DATA EXCERPTS:
-=-=-=-=-

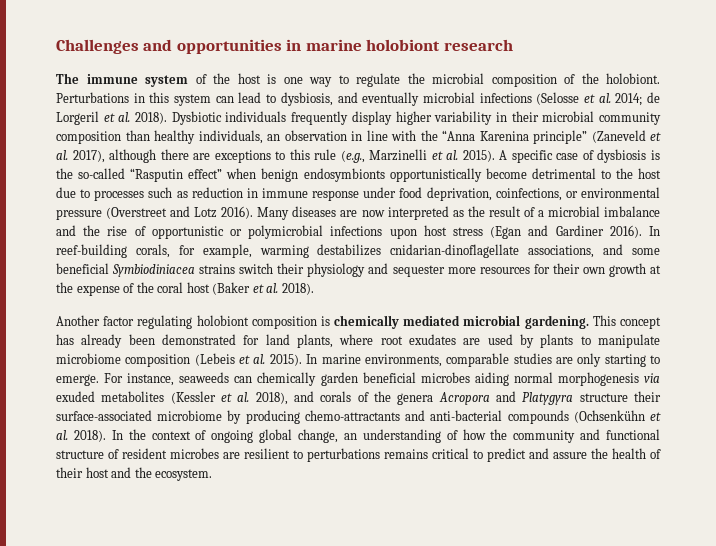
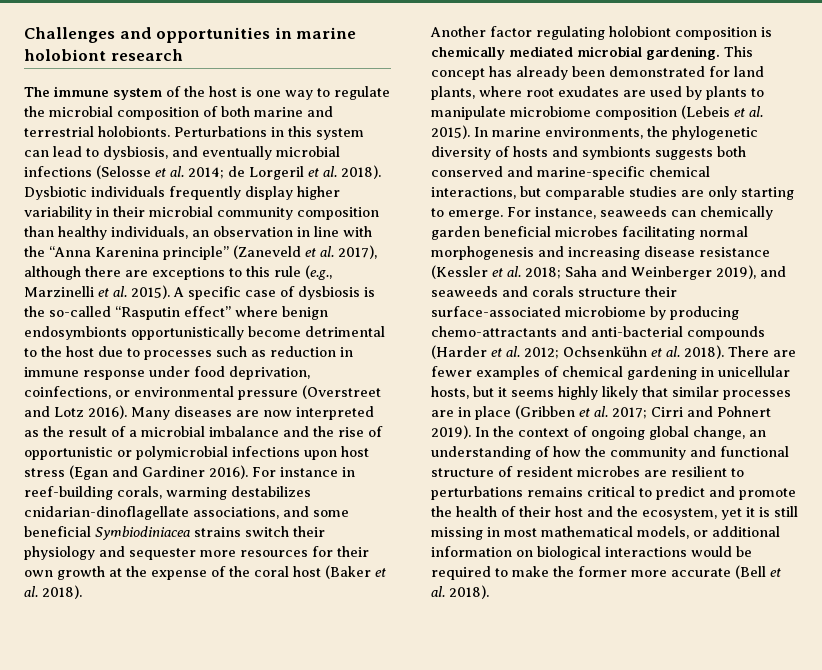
- The immune system of the host is one way to regulate the microbial composition of the holobiont.
+ The immune system of the host is one way to regulate the microbial composition of both marine and terrestrial holobionts.
- A specific case of dysbiosis is the so-called “Rasputin effect” when benign endosymbionts opportunistically become detrimental to the host due to processes such as reduction in immune response under food deprivation, coinfections, or environmental pressure (Overstreet and Lotz 2016).
+ A specific case of dysbiosis is the so-called “Rasputin effect” where benign endosymbionts opportunistically become detrimental to the host due to processes such as reduction in immune response under food deprivation, coinfections, or environmental pressure (Overstreet and Lotz 2016).
- In reef-building corals, for example, warming destabilizes cnidarian-dinoflagellate associations, and some beneficial Symbiodiniacea strains switch their physiology and sequester more resources for their own growth at the expense of the coral host (Baker et al. 2018).
+ For instance in reef-building corals, warming destabilizes cnidarian-dinoflagellate associations, and some beneficial Symbiodiniacea strains switch their physiology and sequester more resources for their own growth at the expense of the coral host (Baker et al. 2018).
- In marine environments, comparable studies are only starting to emerge.
+ In marine environments, the phylogenetic diversity of hosts and symbionts suggests both conserved and marine-specific chemical interactions, but comparable studies are only starting to emerge.
- For instance, seaweeds can chemically garden beneficial microbes aiding normal morphogenesis via exuded metabolites (Kessler et al. 2018), and corals of the genera Acropora and Platygyra structure their surface-associated microbiome by producing chemo-attractants and anti-bacterial compounds (Ochsenkühn et al. 2018).
+ For instance, seaweeds can chemically garden beneficial microbes facilitating normal morphogenesis and increasing disease resistance (Kessler et al. 2018; Saha and Weinberger 2019), and seaweeds and corals structure their surface-associated microbiome by producing chemo-attractants and anti-bacterial compounds (Harder et al. 2012; Ochsenkühn et al. 2018). There are fewer examples of chemical gardening in unicellular hosts, but it seems highly likely that similar processes are in place (Gribben et al. 2017; Cirri and Pohnert 2019).
- In the context of ongoing global change, an understanding of how the community and functional structure of resident microbes are resilient to perturbations remains critical to predict and assure the health of their host and the ecosystem.
+ In the context of ongoing global change, an understanding of how the community and functional structure of resident microbes are resilient to perturbations remains critical to predict and promote the health of their host and the ecosystem, yet it is still missing in most mathematical models, or additional information on biological interactions would be required to make the former more accurate (Bell et al. 2018).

-=-=-=-=-

TASK DESCRIPTION: From the records above, quote only the lines running from the line with "but comparable studies are only starting to emerge." to the line with "and Pohnert 2019).", both lines included.

FINAL ANSWER:
+ In marine environments, the phylogenetic diversity of hosts and symbionts suggests both conserved and marine-specific chemical interactions, but comparable studies are only starting to emerge.
- For instance, seaweeds can chemically garden beneficial microbes aiding normal morphogenesis via exuded metabolites (Kessler et al. 2018), and corals of the genera Acropora and Platygyra structure their surface-associated microbiome by producing chemo-attractants and anti-bacterial compounds (Ochsenkühn et al. 2018).
+ For instance, seaweeds can chemically garden beneficial microbes facilitating normal morphogenesis and increasing disease resistance (Kessler et al. 2018; Saha and Weinberger 2019), and seaweeds and corals structure their surface-associated microbiome by producing chemo-attractants and anti-bacterial compounds (Harder et al. 2012; Ochsenkühn et al. 2018). There are fewer examples of chemical gardening in unicellular hosts, but it seems highly likely that similar processes are in place (Gribben et al. 2017; Cirri and Pohnert 2019).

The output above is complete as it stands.